Probably few would be surprised at this claim, and fewer still would complain about it. Maddox’s beef is with the University’s tolerant, “everything is OK” philosophy, which seems impossible to get around in a setting that doesn’t lay claim to any specific faith. And beyond faith, the education-oriented nature of the University can also be construed as a threat to fundamentalist values, says Professor Paul Mirecki, chairman of religious studies department. “Time at the University is a time for learning rather than solidifying,” he says.

But though the University does not endorse any specific faith, and should therefore theoretically treat them all equally, some still believe Christianity is viewed with more than its fair share of criticism.

“Christianity is the un-cool religion,” Westfall says, recalling instances where her philosophy has been called out in class, where people have called her brainwashed and a non-thinker. “As kids, we tend to be indoctrinated with ‘don’t offend Moslems, don’t offend Hindus,’ but it seems to be OK to just rip into Christianity.”

She adds that Christians have brought some of it on themselves. From money-grubbing televangelists to hypocritical moralists, people claiming to represent Christ have “done some pretty horrible things.”

Evangelizing, or spreading the Gospel, is also a way Christian fundamentalists can arouse animosity against their religion – particularly when they get in peoples’ faces and pursue aggressive confrontations about faith and being saved.

Westfall doesn’t participate in “street evangelism,” which involves confronting random people, but Lee Bickerstaff does.

Bickerstaff, Emporia senior, is co-chairman of the Campus Crusade for Christ’s evangelism committee, and frequently, he can be seen roaming the sidewalks of Wescoe Beach or some other campus locale, handing out spiritual surveys or just talking to people about Christ. Bickerstaff says he tries to minimize negative reactions by being as unimposing as possible, and for the most part, he finds people receptive to his message even if not necessarily in agreement with it.
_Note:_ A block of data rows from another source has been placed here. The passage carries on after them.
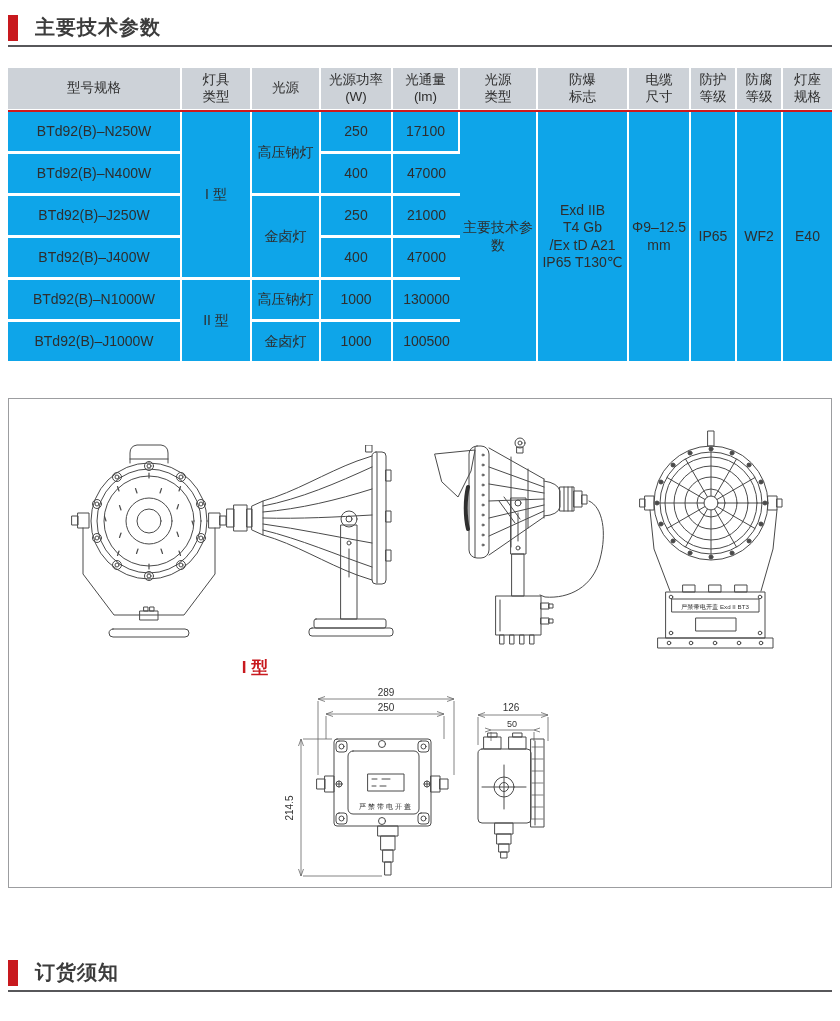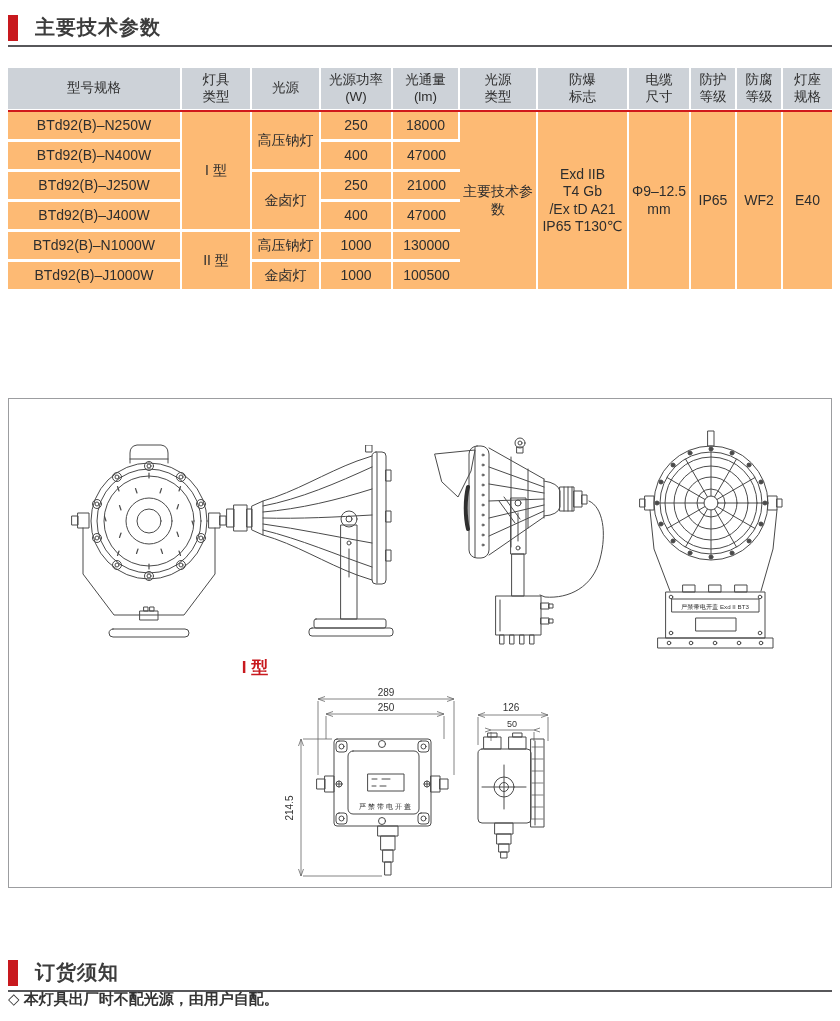"BTd92(B)–N250W" td { background: #fdba74 -> #0ea5e9; height: 30px -> 42px }
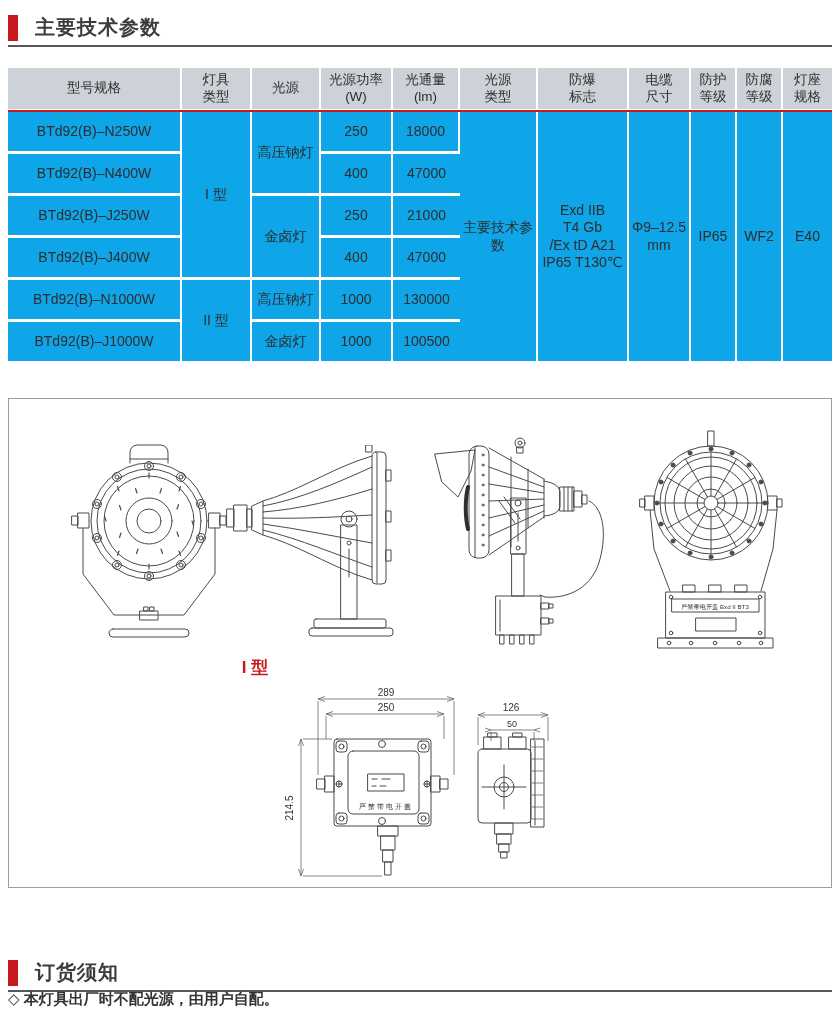"18000" td { text: 18000 -> 17100 }
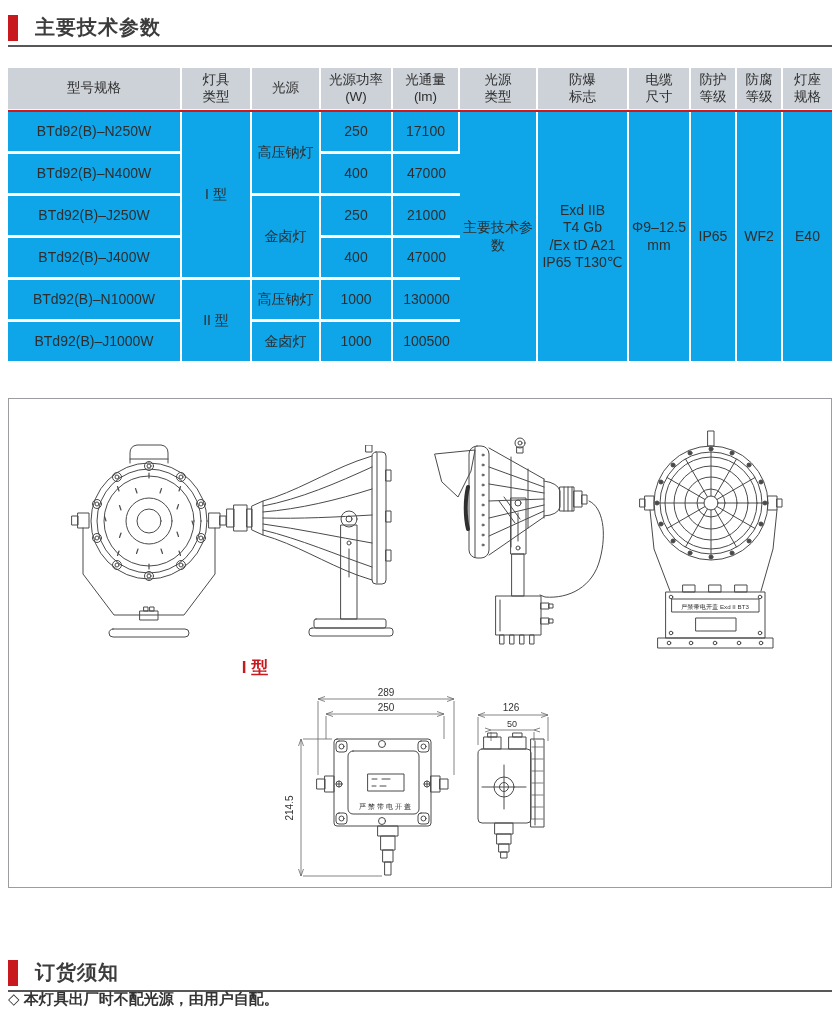"◇ 本灯具出厂时不配光源，由用户自配。" p.note { html: <p>◇ 本灯具出厂时不配光源，由用户自配。</p> -> none }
Nevertheless, Bickerstaff has personally felt the backlash that evangelism sometimes inspires. His sophomore year, he was the centerpiece of a Christian campaign that involved a couple hundred students wearing red-tee shirts around campus that were emblazoned with yellow lettering that proclaimed, “I agree with Lee.”

What did everyone agree with Lee on? That Jesus Christ is the son of God and he died for peoples’ sins and everything else in the Christian mantra. The week-long campaign was a way for Christians on campus to show their solidarity and proclaim their faith, and also to stimulate University-wide dialogue on the subject, which is a central idea behind their evangelical efforts.

Needless to say, there were those on campus who disparaged the campaign because they said it pushed faith on people, and Bickerstaff, as the mascot of the effort, attracted many personal attacks. He says he would walk around campus and see chalked-out messages that threatened him and even insulted his family, all because of the “I Agree with Lee” tee-shirts.

But most negative reactions to evangelism, he asserts, are a good deal tamer. People usually don’t go out of their way to heckle him. Most of the time, they prefer to simply ignore him.

King’s experience with faith-based ostracism is similarly mild. The occasional weirdness he encounters with people on campus is no different or no more severe than when the Catholic kids used to make fun of him in good old Ness City.

And it’s not like people even make fun of him now. Mostly, it’s just this underlying sense of awkwardness and a guilt that people sometimes feel around him, as if he’s secretly judging every move they make, which he says is ridiculous.

But he’s used to it, and as is his way, he accepts it His fundamentalist faith, though it sometimes pushes him into conflict, is as much a part of him as his love for writing or any other aspect of his personality, and he survives the occasional struggles it brings, much like he survived being the pastor’s kid all those years growing up. He surrounds himself with some good friends, and now, his girlfriend of 18 months, and with them and his God to confide in, it’s “survivable.”